In FY Jun 2014, HLA’s pre-tax profit more than
doubled to RM277.5 million despite slightly slower premium growth. In
the last 2 years, HLA has shifted to a profit-focused strategy by
underwriting investment-linked products that are in demand and yield
broader margins. This, coupled with the repricing of some key par
products and improved operating efficiencies, have lifted HLA’s top and
bottom lines; its ROA of 2.6% compares favourably with the peer median
of 2.2%. This healthy profitability and surplus build-up underpin HLA’s
strong capitalisation; its capital-adequacy ratio (CAR) stood at 233% as
at end-June 2014. Meanwhile, the Insurer has maintained its earnings
quality by strategically targeting regular-premium over single-premium
products, as evidenced by its high persistency ratio of 98% over the
past 3 years.
HLA remains a mid-sized life insurer; it ranks fourth
among 14 Malaysian life and composite insurers in terms of weighted new
business premiums, accounting for 11.4% of the market in 3Q 2014.
Although HLA has strengthened its market presence through portfolio
expansion, it is still some distance from the market leaders. That said,
we expect HLA to maintain its franchise and market position, supported
by a strong management team and leveraging on the distribution network
of Hong Leong Bank. Bancassurance is also set to expand further,
anchoring a 20% premium growth targeted for fiscal 2015.

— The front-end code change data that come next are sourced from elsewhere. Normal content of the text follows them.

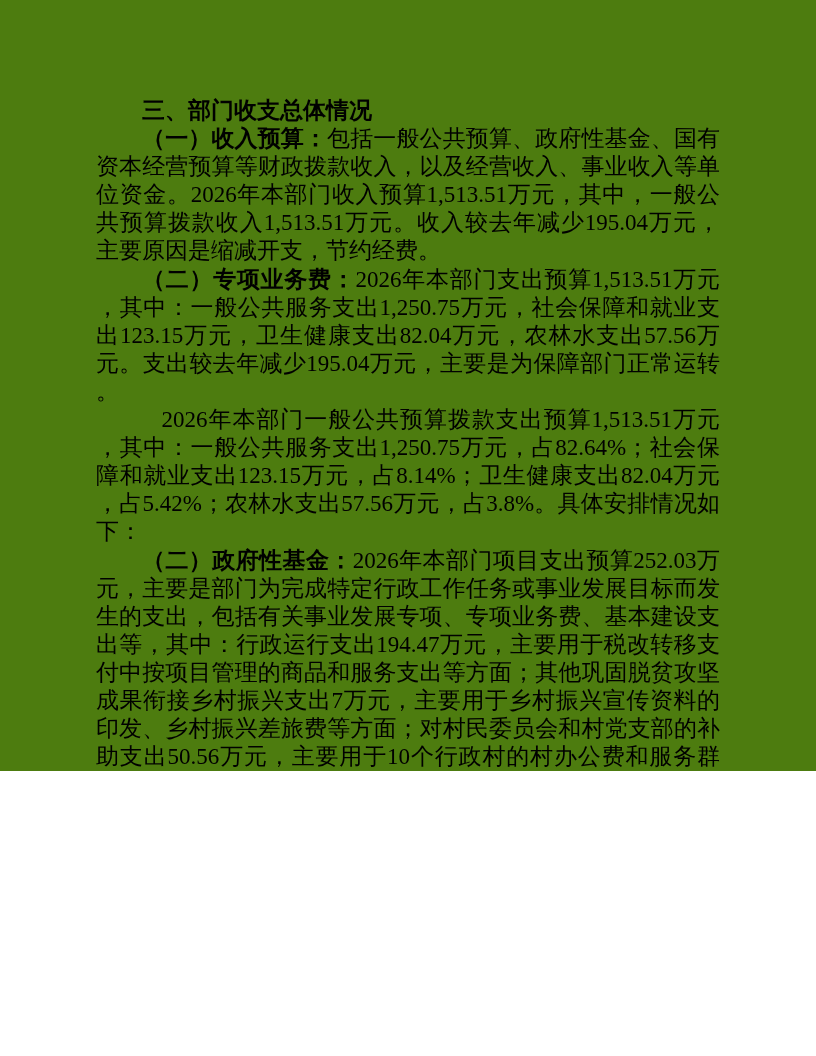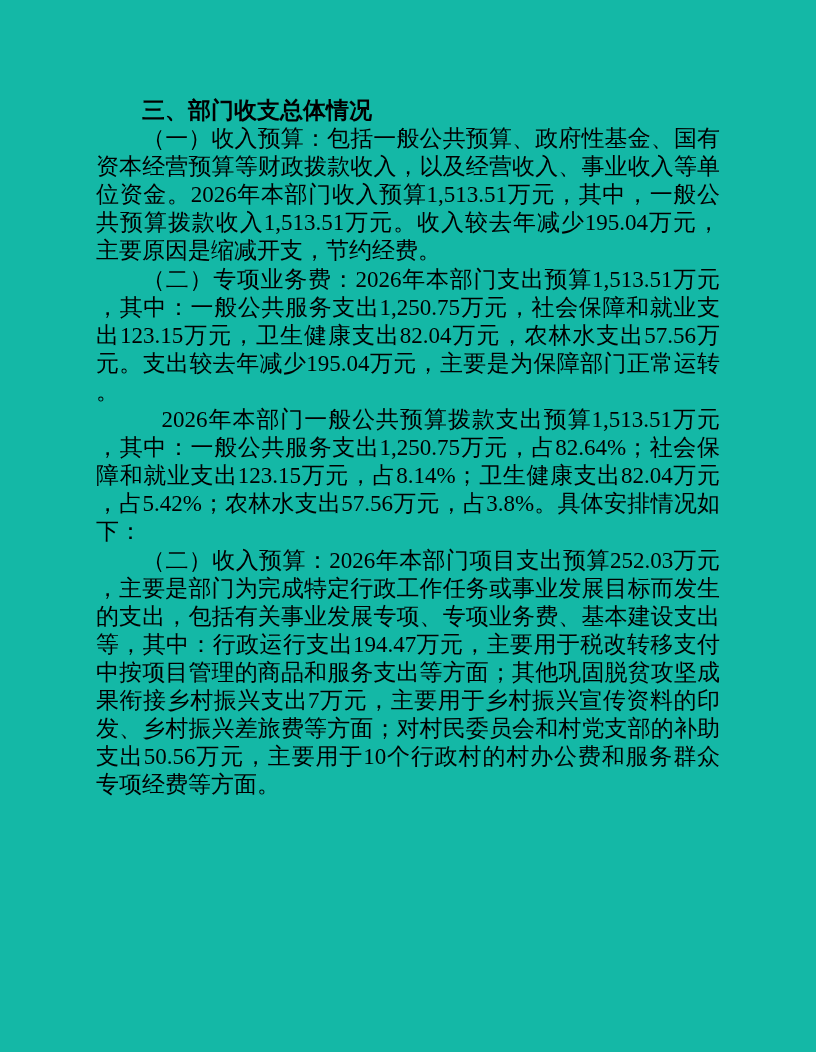"三、部门收支总体情况" .page { background: #14b8a6 -> #4d7c0f; height: 1052px -> 771px }
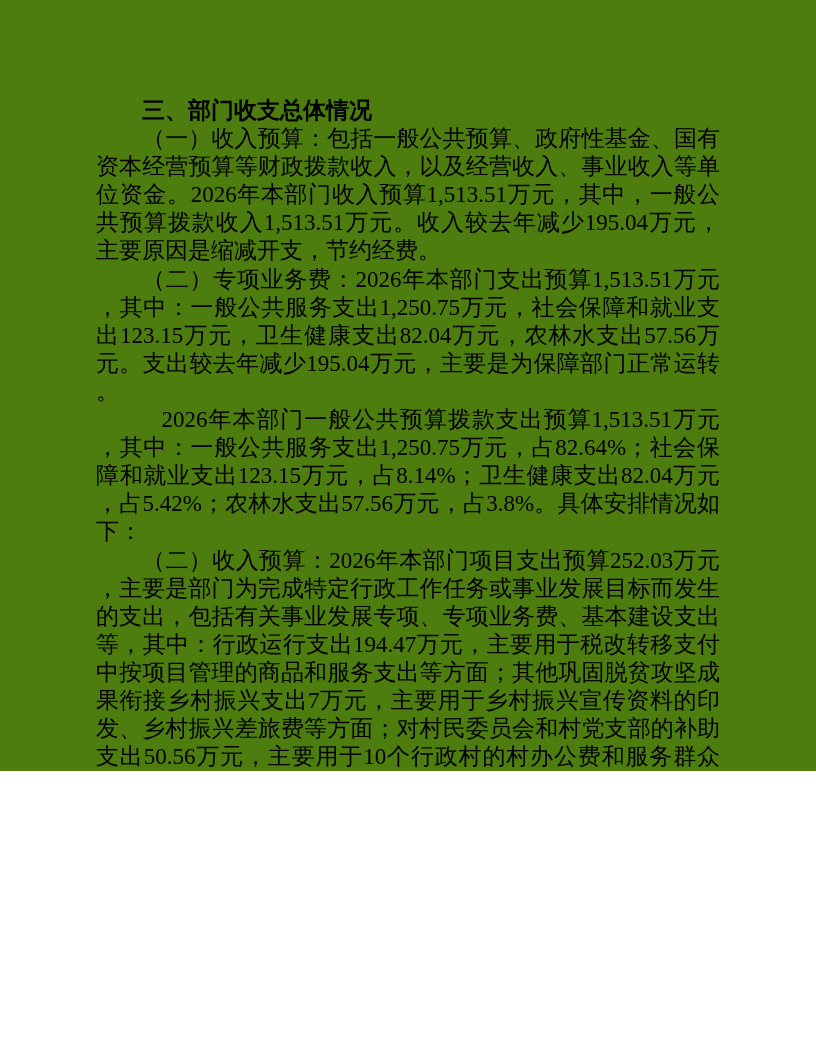"（一）收入预算：" .lead { font-weight: normal -> bold }
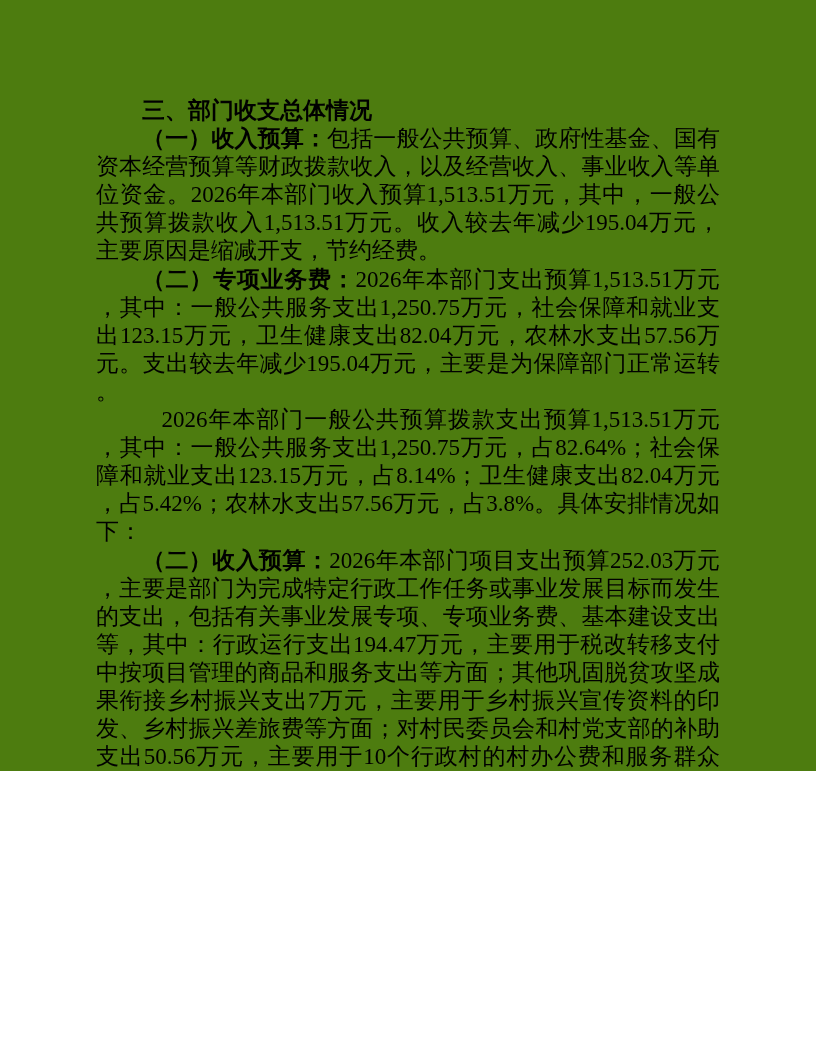"（二）收入预算：" span.lead { text: 收入预算 -> 政府性基金 }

Sustained improvement in HLA’s scale of operations,
without compromising its earnings quality or capitalisation, would lend
support to a rating upgrade. Conversely, any deterioration in the growth
of new business premiums, substantial investment losses or aggressive
expansion at the expense of pricing would pressure HLA’s rating, as
would the weakening of the Insurer’s CAR below 200%.